[[ Data for analysis open ]]

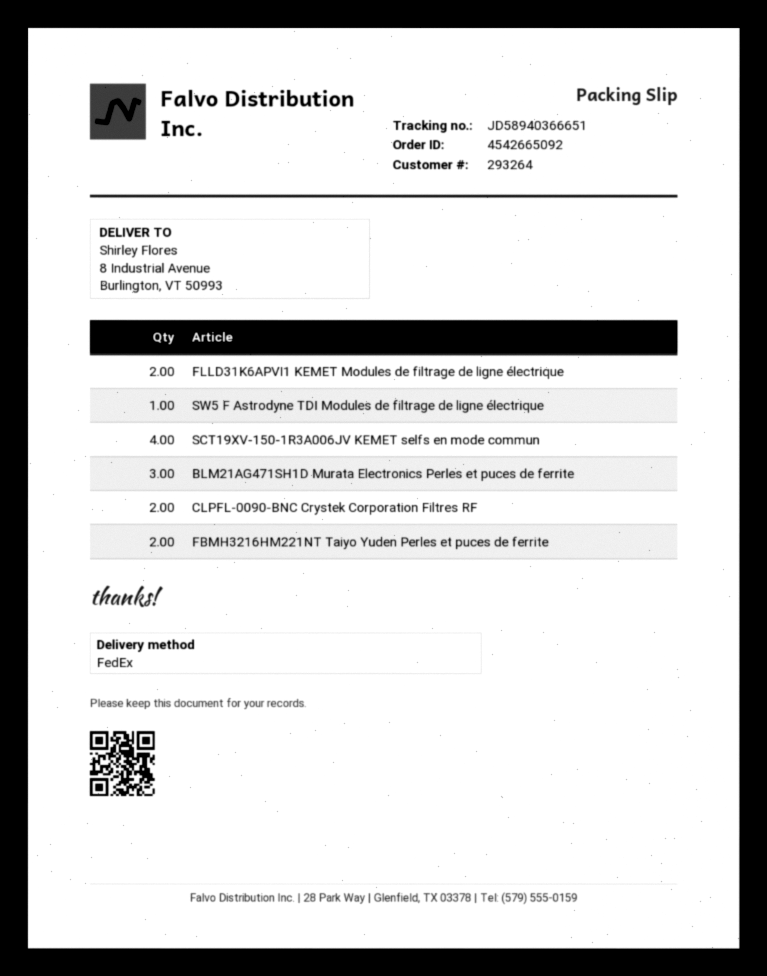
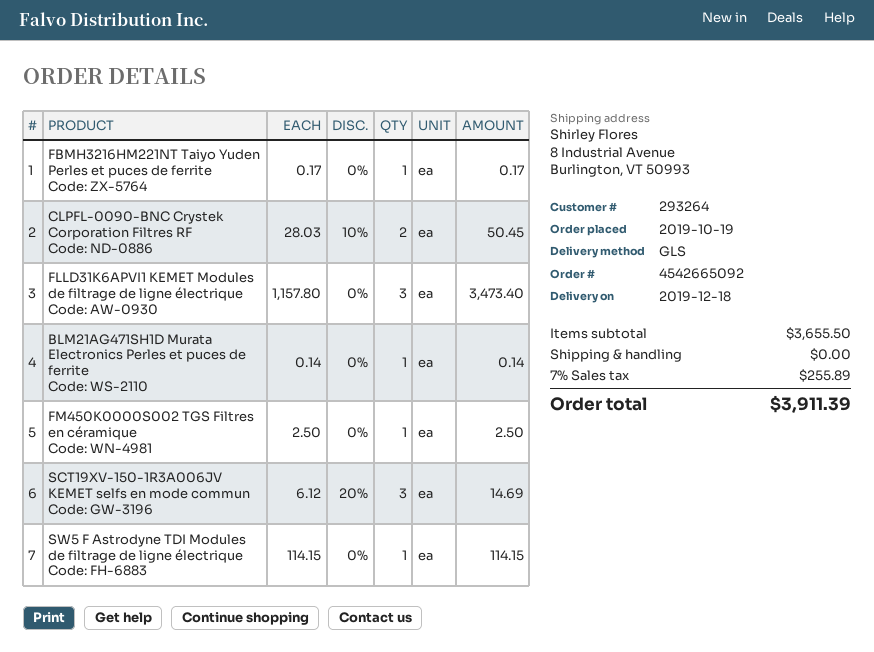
shipping method: FedEx -> GLS
FLLD31K6APVI1 KEMET Modules de filtrage de ligne électrique: 2 -> 3
SCT19XV-150-1R3A006JV KEMET selfs en mode commun: 4 -> 3
BLM21AG471SH1D Murata Electronics Perles et puces de ferrite: 3 -> 1
FBMH3216HM221NT Taiyo Yuden Perles et puces de ferrite: 2 -> 1
FM450K0000S002 TGS Filtres en céramique: none -> 1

[[ Data for analysis closed ]]

■ **Task prompt**
Could you copy exactly the lines from the one containing "BLM21AG471SH1D Murata Electronics" through the end of the records above, and nothing more?

■ **Problem solution**
BLM21AG471SH1D Murata Electronics Perles et puces de ferrite: 3 -> 1
FBMH3216HM221NT Taiyo Yuden Perles et puces de ferrite: 2 -> 1
FM450K0000S002 TGS Filtres en céramique: none -> 1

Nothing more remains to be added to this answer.